ECLI:NL:RBSGR:2011:BP8066
Rechtbank 's-Gravenhage
- Eerste aanleg - enkelvoudig
- Rechtspraak.nl
Compensatie voor langdurige vertraging van vlucht op basis van EU-verordening; overmacht verworpen
In deze zaak, behandeld door de Rechtbank 's-Gravenhage op 7 februari 2011, gaat het om een vordering van EUclaim B.V. tegen ArkeFly, gebaseerd op Verordening (EU) nr. 261/2004. De eisende partij, EUclaim, stelt dat passagiers recht hebben op financiële compensatie vanwege een langdurige vertraging van vlucht OR341 van Amsterdam naar Puerto Plata op 23 maart 2008. De kantonrechter oordeelt dat de passagiers recht hebben op compensatie, in navolging van het Sturgeon-arrest van het Hof van Justitie van de Europese Unie, dat bevestigt dat ook bij langdurige vertraging compensatie verschuldigd is, tenzij de luchtvaartmaatschappij kan aantonen dat de vertraging het gevolg is van buitengewone omstandigheden.
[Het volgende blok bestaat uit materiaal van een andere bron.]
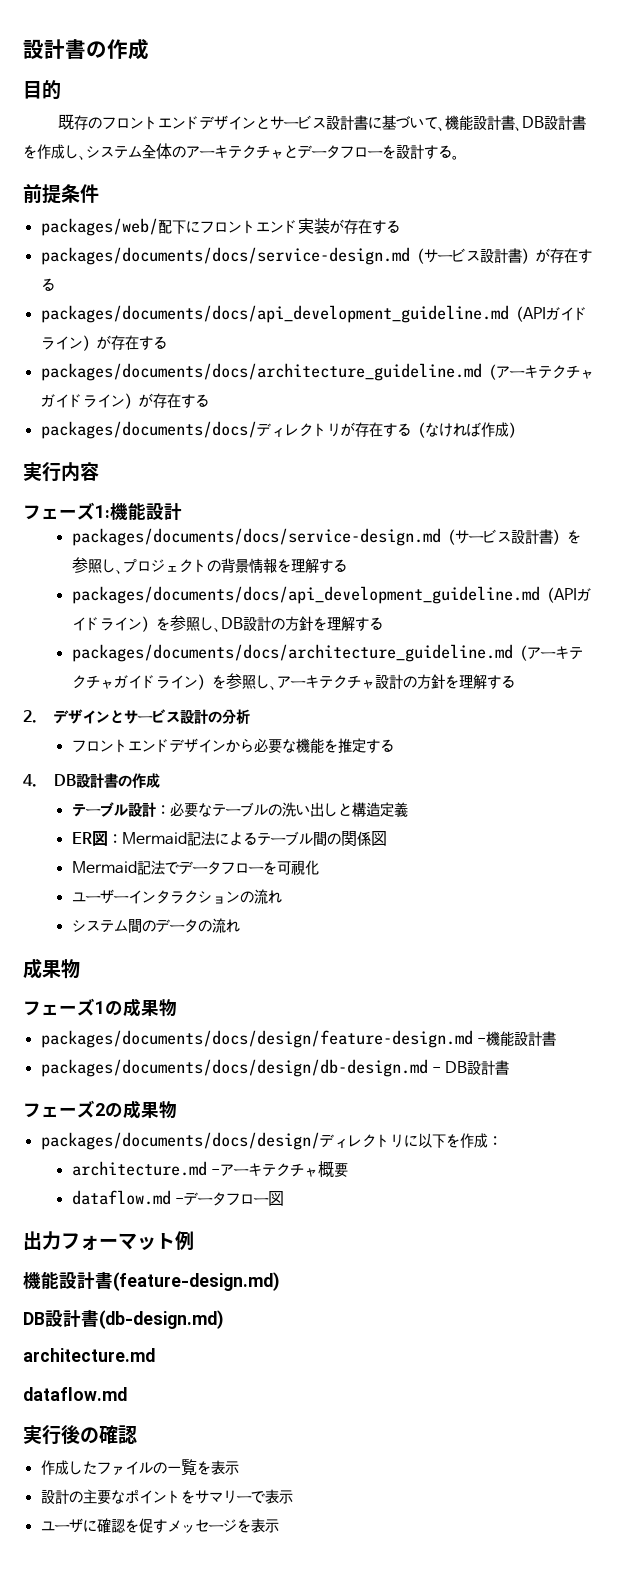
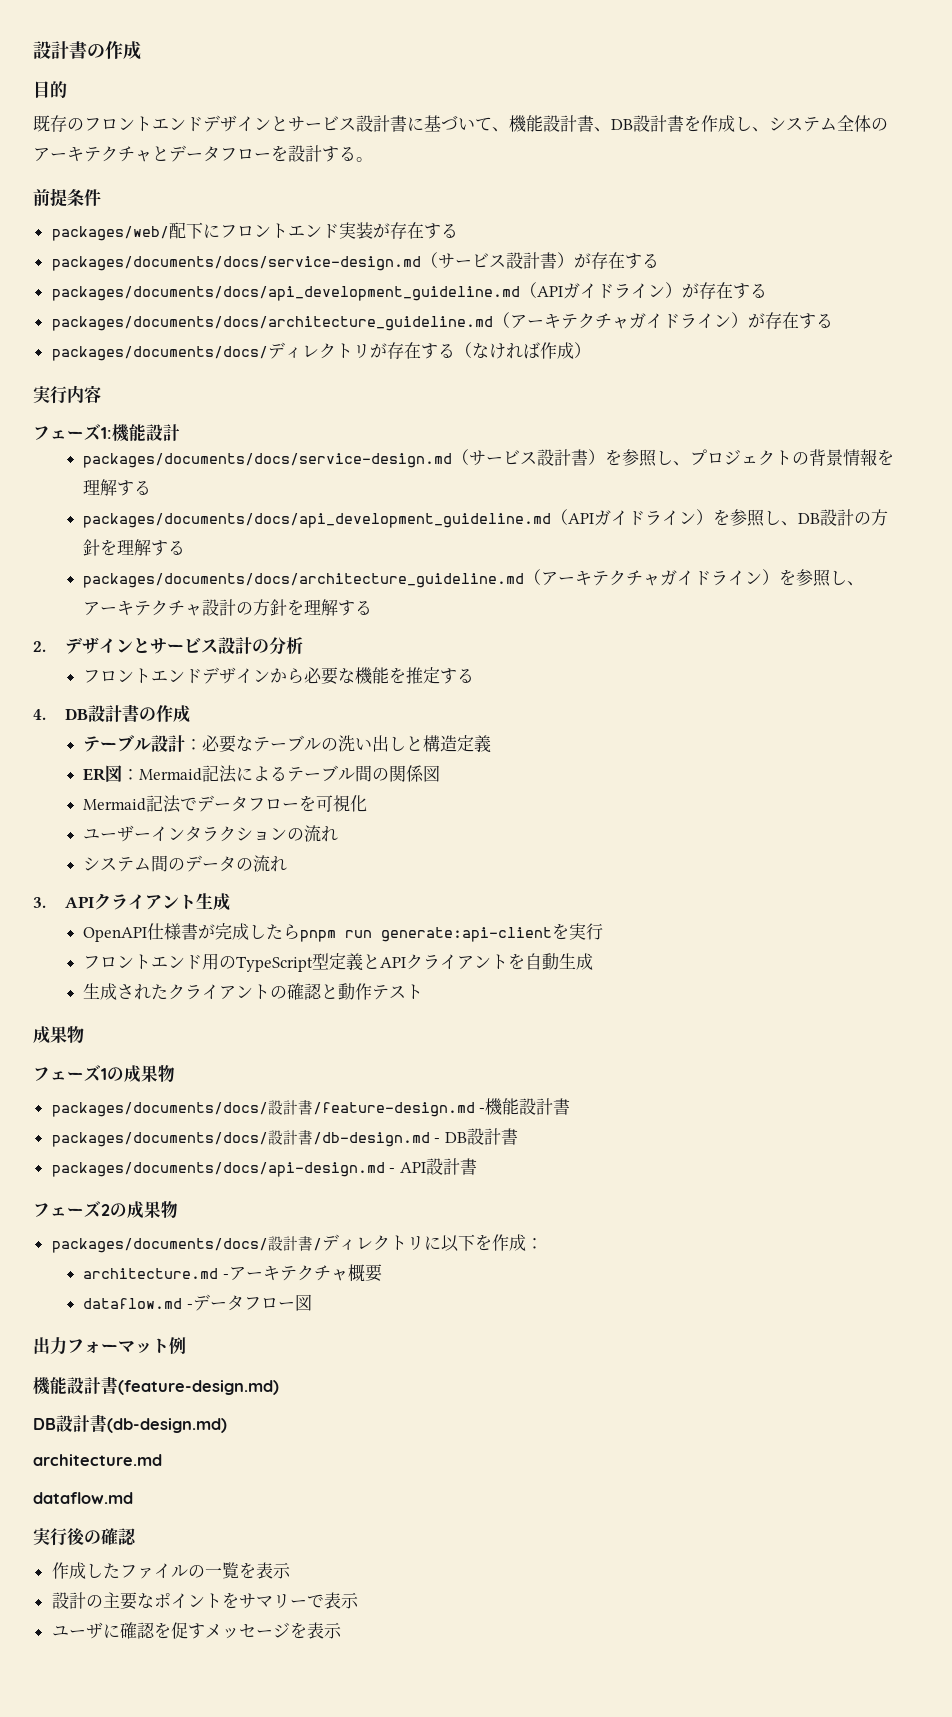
+ 3. APIクライアント生成
+ OpenAPI仕様書が完成したらpnpm run generate:api-clientを実行
+ フロントエンド用のTypeScript型定義とAPIクライアントを自動生成
+ 生成されたクライアントの確認と動作テスト
- packages/documents/docs/design/feature-design.md -機能設計書
+ packages/documents/docs/設計書/feature-design.md -機能設計書
- packages/documents/docs/design/db-design.md - DB設計書
+ packages/documents/docs/設計書/db-design.md - DB設計書
+ packages/documents/docs/api-design.md - API設計書
- packages/documents/docs/design/ディレクトリに以下を作成：
+ packages/documents/docs/設計書/ディレクトリに以下を作成：

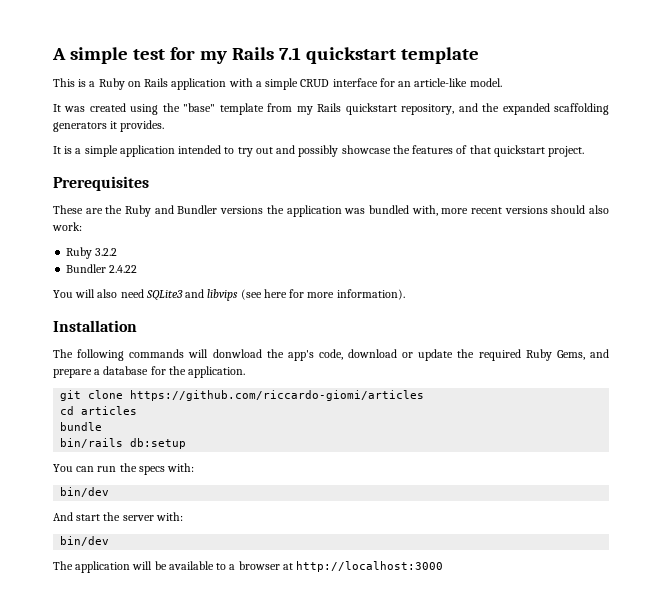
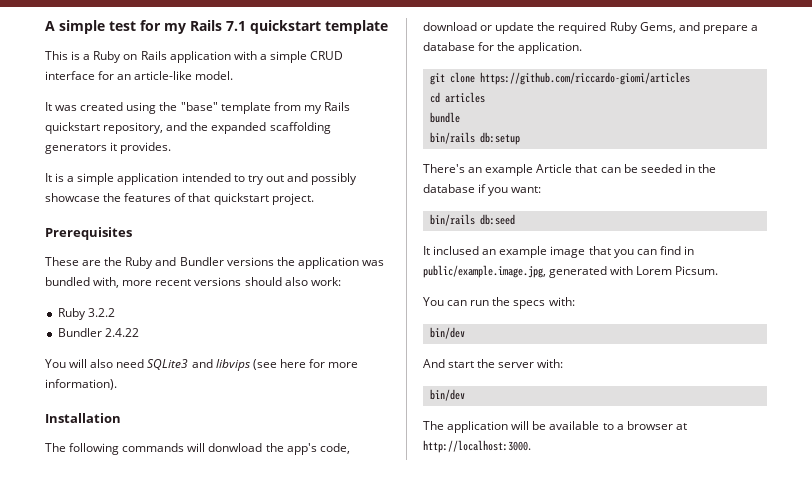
+ There's an example Article that can be seeded in the database if you want:
+ bin/rails db:seed
+ It inclused an example image that you can find in public/example.image.jpg, generated with Lorem Picsum.
- The application will be available to a browser at http://localhost:3000
+ The application will be available to a browser at http://localhost:3000.

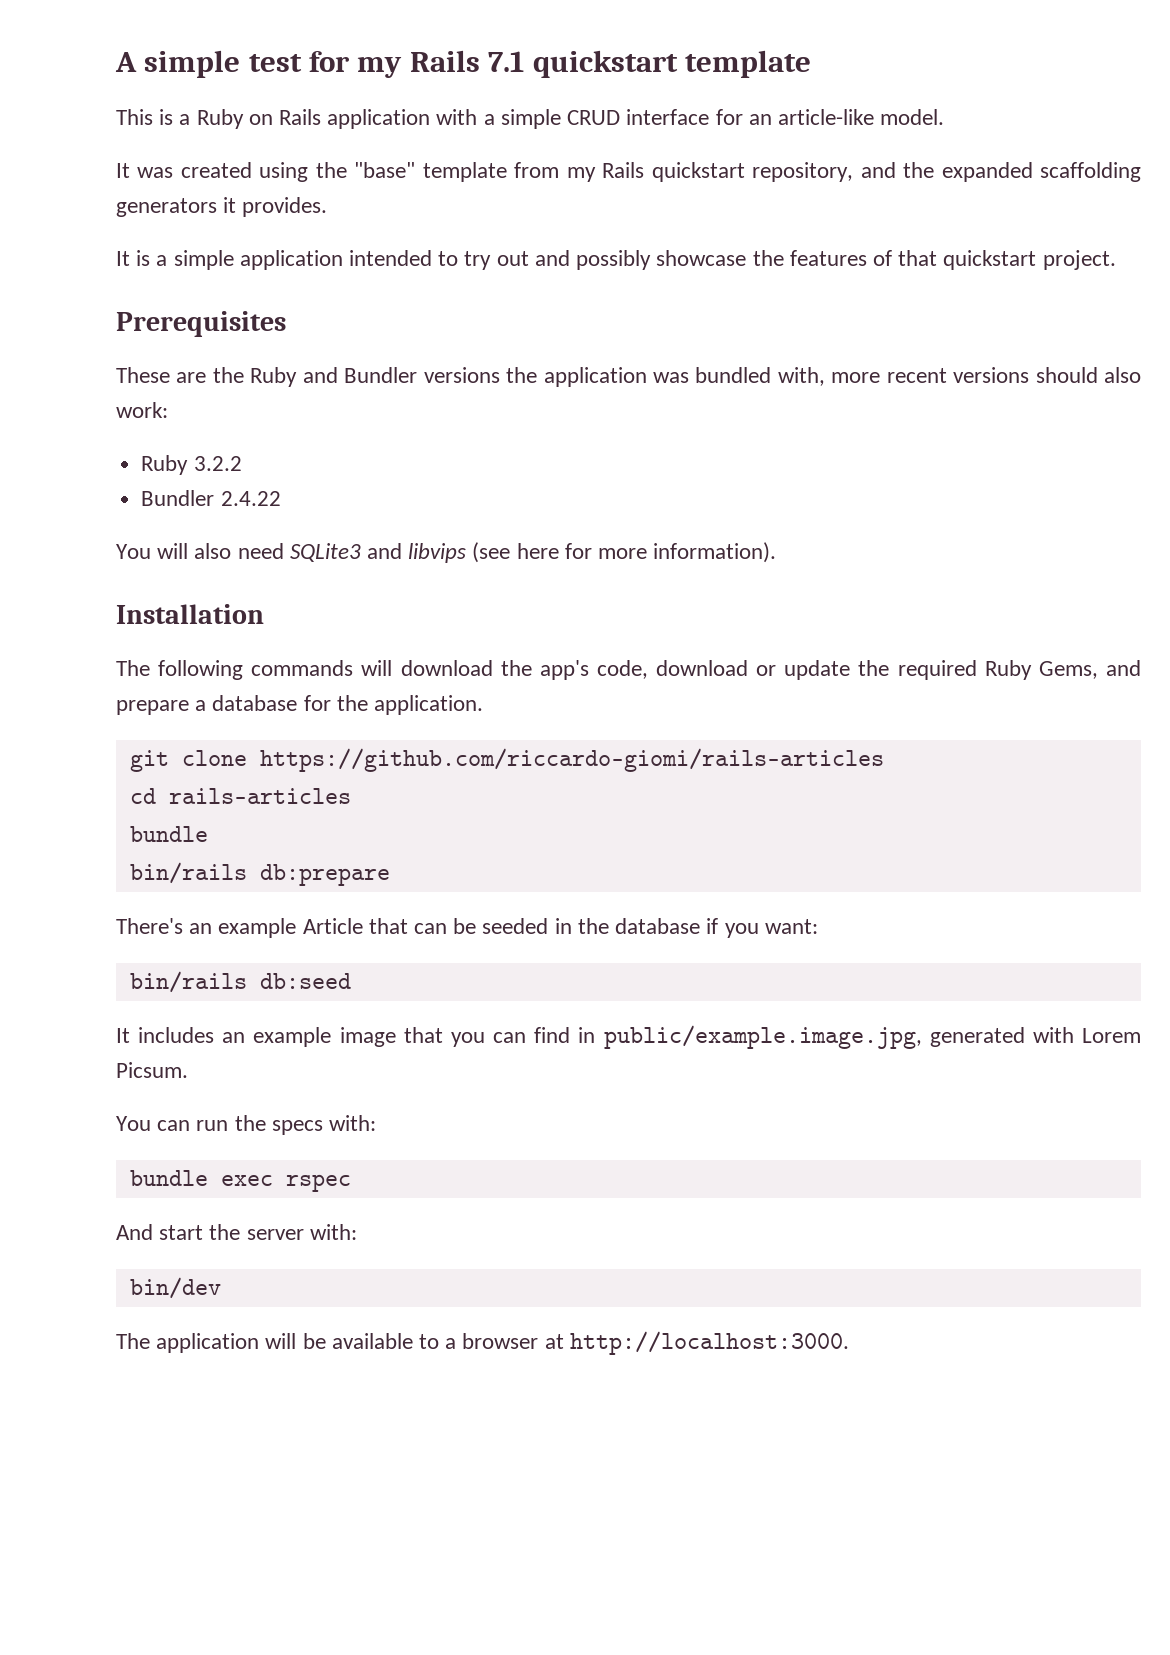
- The following commands will donwload the app's code, download or update the required Ruby Gems, and prepare a database for the application.
+ The following commands will download the app's code, download or update the required Ruby Gems, and prepare a database for the application.
- git clone https://github.com/riccardo-giomi/articles
+ git clone https://github.com/riccardo-giomi/rails-articles
- cd articles
+ cd rails-articles
- bin/rails db:setup
+ bin/rails db:prepare
- It inclused an example image that you can find in public/example.image.jpg, generated with Lorem Picsum.
+ It includes an example image that you can find in public/example.image.jpg, generated with Lorem Picsum.
  You can run the specs with:
- bin/dev
+ bundle exec rspec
ArkeFly, de gedaagde partij, voert aan dat de vertraging het gevolg was van een birdstrike tijdens een eerdere vlucht, wat volgens hen een geval van overmacht zou zijn. De kantonrechter verwerpt dit verweer, omdat ArkeFly niet heeft aangetoond dat zij alle redelijke maatregelen heeft genomen om de vertraging te voorkomen. De rechter stelt vast dat de luchtvaartmaatschappij niet voldoende heeft aangetoond dat de birdstrike een onoverkomelijke hindernis vormde en dat zij niet in staat was om de vlucht tijdig uit te voeren.
De kantonrechter concludeert dat de vordering van EUclaim tot betaling van € 1.200,- aan compensatie toewijsbaar is, met wettelijke rente vanaf 15 juni 2008. Daarnaast wordt ArkeFly veroordeeld in de proceskosten. Dit vonnis bevestigt de rechten van passagiers op compensatie bij langdurige vertragingen en benadrukt de verantwoordelijkheden van luchtvaartmaatschappijen in dergelijke situaties.